Would any one be able to sort of set me up on the quickest path to get my X on the newest stock rooted OTA? Do I still need to SBF? Do I need to worry about radios since its not activated? How about bootloaders?

I'll do some digging but if anyone can give me some simple steps to get this baby back up and running I'd really appreciate it. Thanks!


----------



## SaurusX (Jun 15, 2011)

DaRkL3AD3R said:


> Hey folks, I'm an old time Droid X user but it's currently sitting idle on my desktop not activated. I'm using my Thunderbolt as a primary phone until the Galaxy S3 comes out then it's onto that hot sauce.
> 
> Right now I'm just really bored with Android on my TBolt, development died way too early on that device considering how solid it is. But I figured I'd go hardcore ROM'ing up and experimenting on my X since it's not a primary. That phone is using a really old build of Gingerbread, I think the leaked OTA from back in the beginning of 2011.
> 
> ...


SBF to 605 and root. I always use 1KDS's linux boot discs to SBF. Right after you do that freeze the updater or else you'll get updated to 621 and possibly lose root. You'll be on the best available stock version while having root.

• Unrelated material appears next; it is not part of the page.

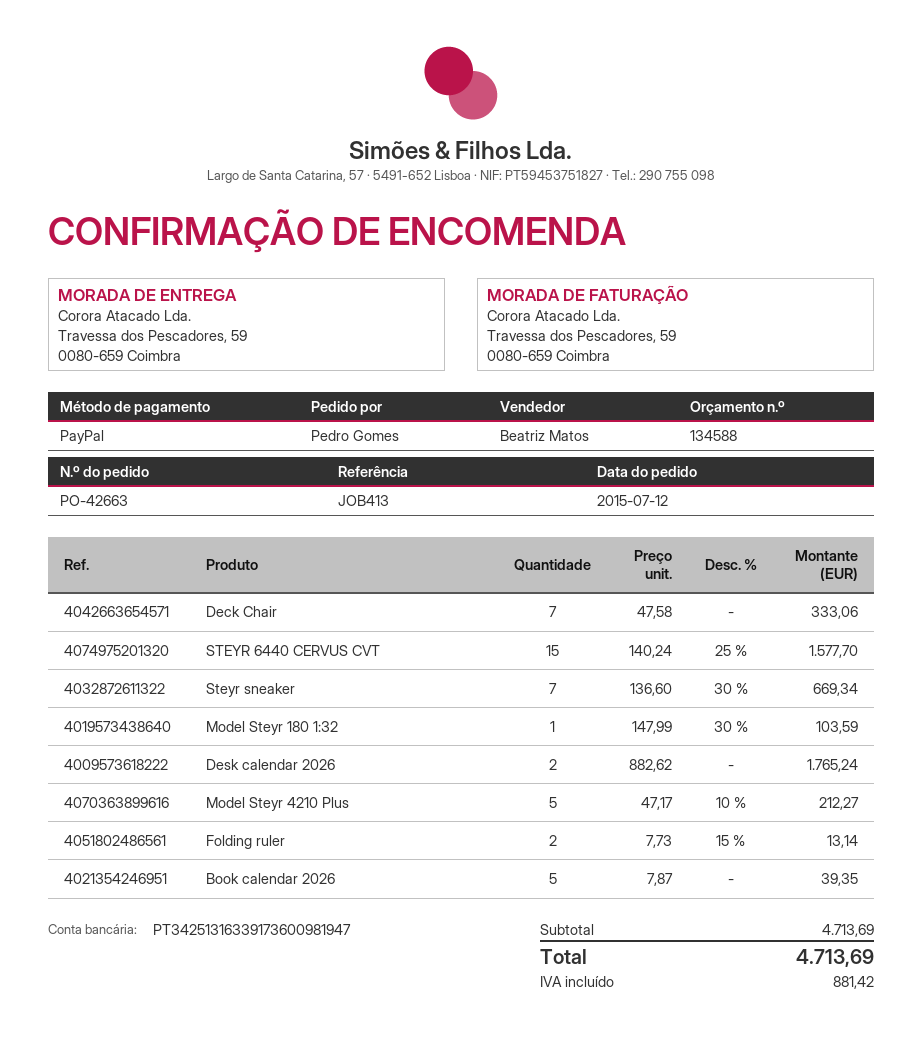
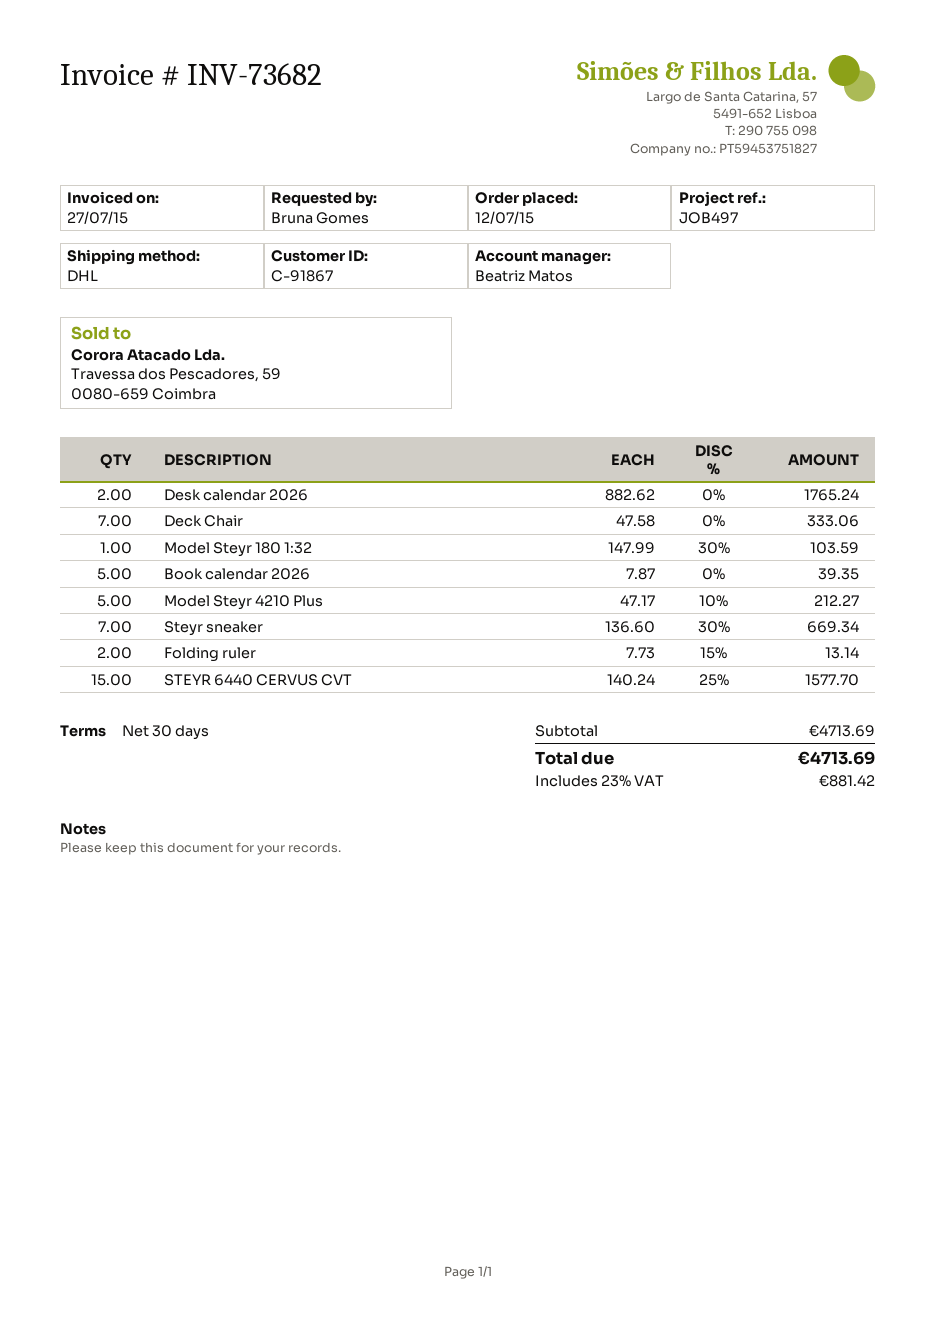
reference: JOB413 -> JOB497
ordered by: Pedro Gomes -> Bruna Gomes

Edit: just noticed you aren't activated. It may not be necessary to freeze the updater then and you wont have to worry about radio versions. You still only want to SBF to 605, though.


----------



## DaRkL3AD3R (Aug 6, 2011)

Yeah not activated so unless I switch on Wifi before doing anything, shouldn't have any problems.

How's about CWM? I had the oooold Droid 2 Bootstrapper etc, do I still need that stuff or will ROM Manager just install the newest recovery no problems?

Thanks again


----------



## DX.Deception (Mar 2, 2012)

On .605 Im pretty sure you still have to Do the D2 Bootstrap Until you get on a AOSP Rom that is. Then its built into the power menu on most roms.
I know you want stock experimental which is nice but i would like to Suggest x13thangelx's Build/Port Build of CM9 for the Droid X. Its not official but its a very stable build based on the ICS Framework.


----------



## DaRkL3AD3R (Aug 6, 2011)

DX.Deception said:


> On .605 Im pretty sure you still have to Do the D2 Bootstrap Until you get on a AOSP Rom that is. Then its built into the power menu on most roms.
> I know you want stock experimental which is nice but i would like to Suggest x13thangelx's Build/Port Build of CM9 for the Droid X. Its not official but its a very stable build based on the ICS Framework.


Thanks for the tip. Does the X have real ICS, regardless of radio problems? Or is it still stuck in Gingerbread kernels because this phone was never fully unlocked? The only way I'd really even bother messing with that old thing is if I could play around with ICS lol.


----------



## bradg24 (Jul 11, 2011)

It is still Gingerbread but ics is ported on top ..you got a verity of flavors like cm9, official miui v4, and gummy ics (is being finished not done for the official rom from team gummy)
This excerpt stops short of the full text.